Your objective: From the data below, set down exactly the lines between the one holding "- .footer[Slides are" and the one holding "contacting @lulzneko by .fa[.fa-twitter[]]]", inclusive, and no others.

Given data:

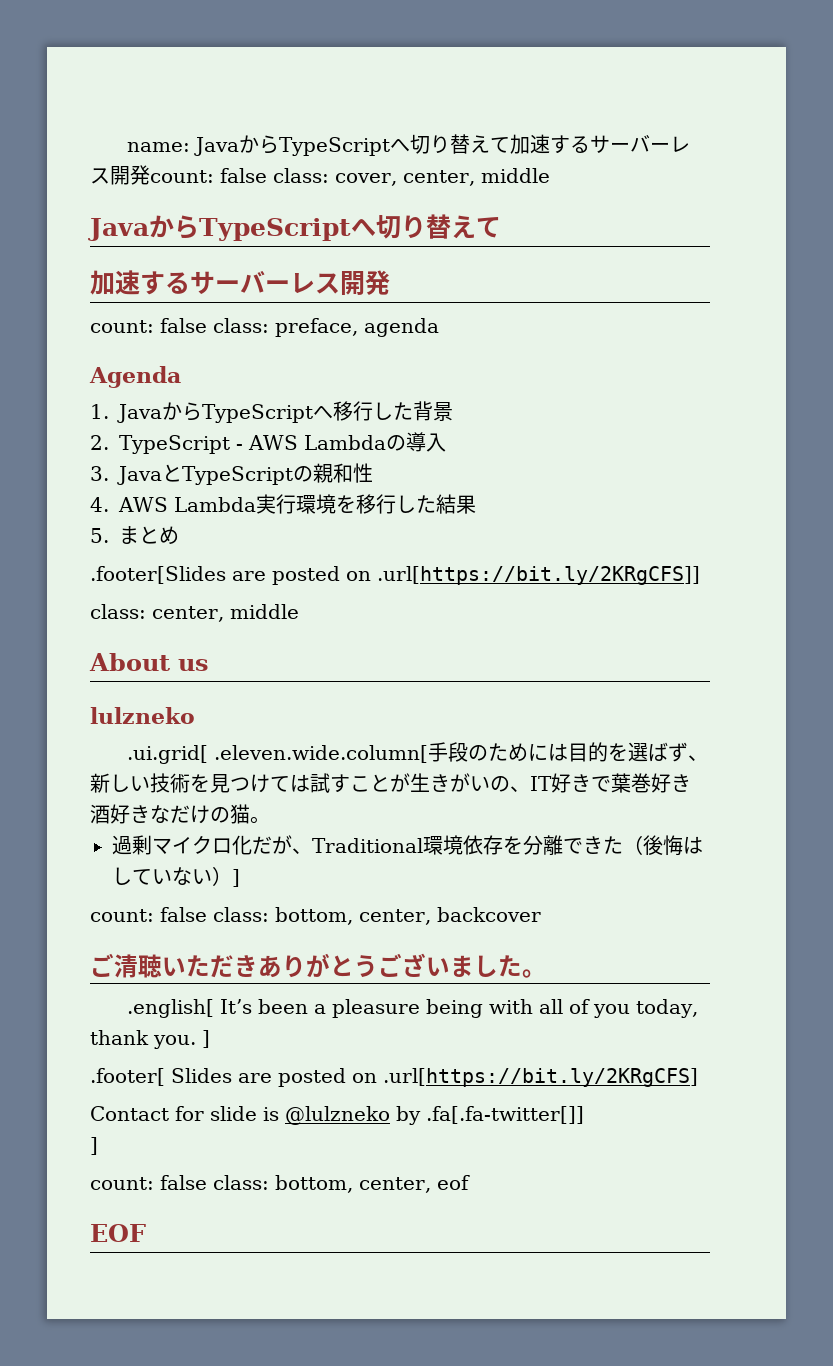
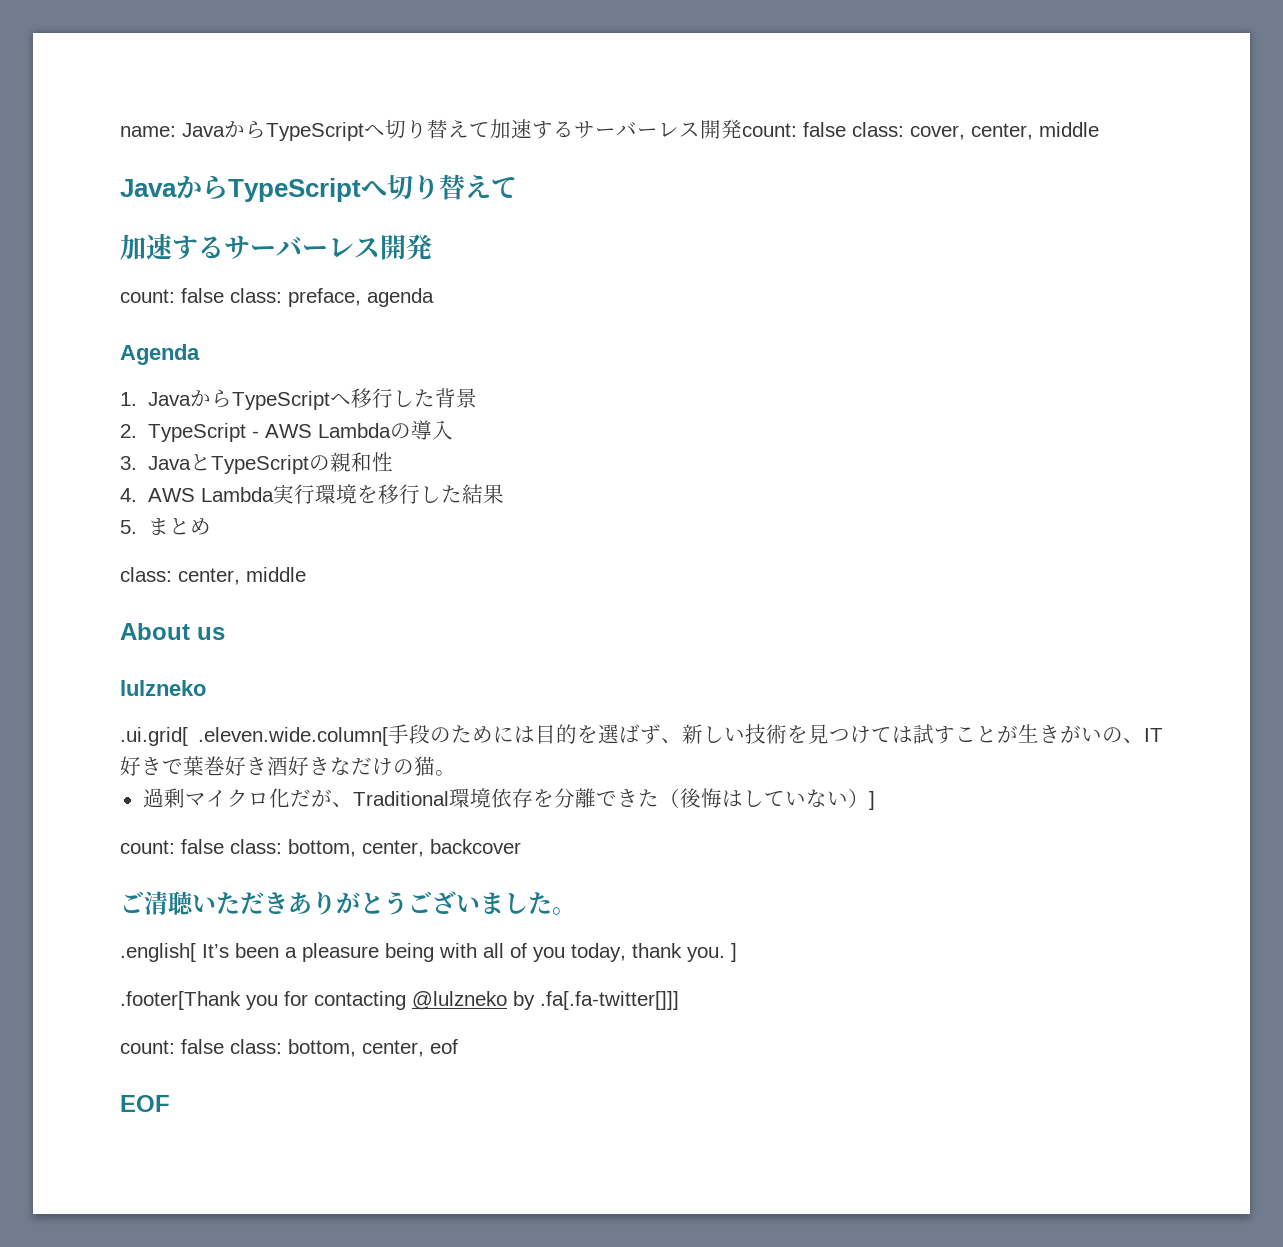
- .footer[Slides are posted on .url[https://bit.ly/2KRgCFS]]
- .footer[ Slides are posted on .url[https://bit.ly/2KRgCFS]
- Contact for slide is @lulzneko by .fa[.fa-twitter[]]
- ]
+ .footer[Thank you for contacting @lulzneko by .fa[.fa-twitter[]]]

--

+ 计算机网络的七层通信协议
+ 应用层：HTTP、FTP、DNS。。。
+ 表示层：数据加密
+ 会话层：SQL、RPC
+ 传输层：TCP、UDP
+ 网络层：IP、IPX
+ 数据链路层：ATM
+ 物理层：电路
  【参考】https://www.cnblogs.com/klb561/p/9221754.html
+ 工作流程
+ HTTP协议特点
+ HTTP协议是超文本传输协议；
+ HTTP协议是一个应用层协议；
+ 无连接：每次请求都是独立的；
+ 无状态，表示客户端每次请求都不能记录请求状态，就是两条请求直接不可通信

Exercise solution:
- .footer[Slides are posted on .url[https://bit.ly/2KRgCFS]]
- .footer[ Slides are posted on .url[https://bit.ly/2KRgCFS]
- Contact for slide is @lulzneko by .fa[.fa-twitter[]]
- ]
+ .footer[Thank you for contacting @lulzneko by .fa[.fa-twitter[]]]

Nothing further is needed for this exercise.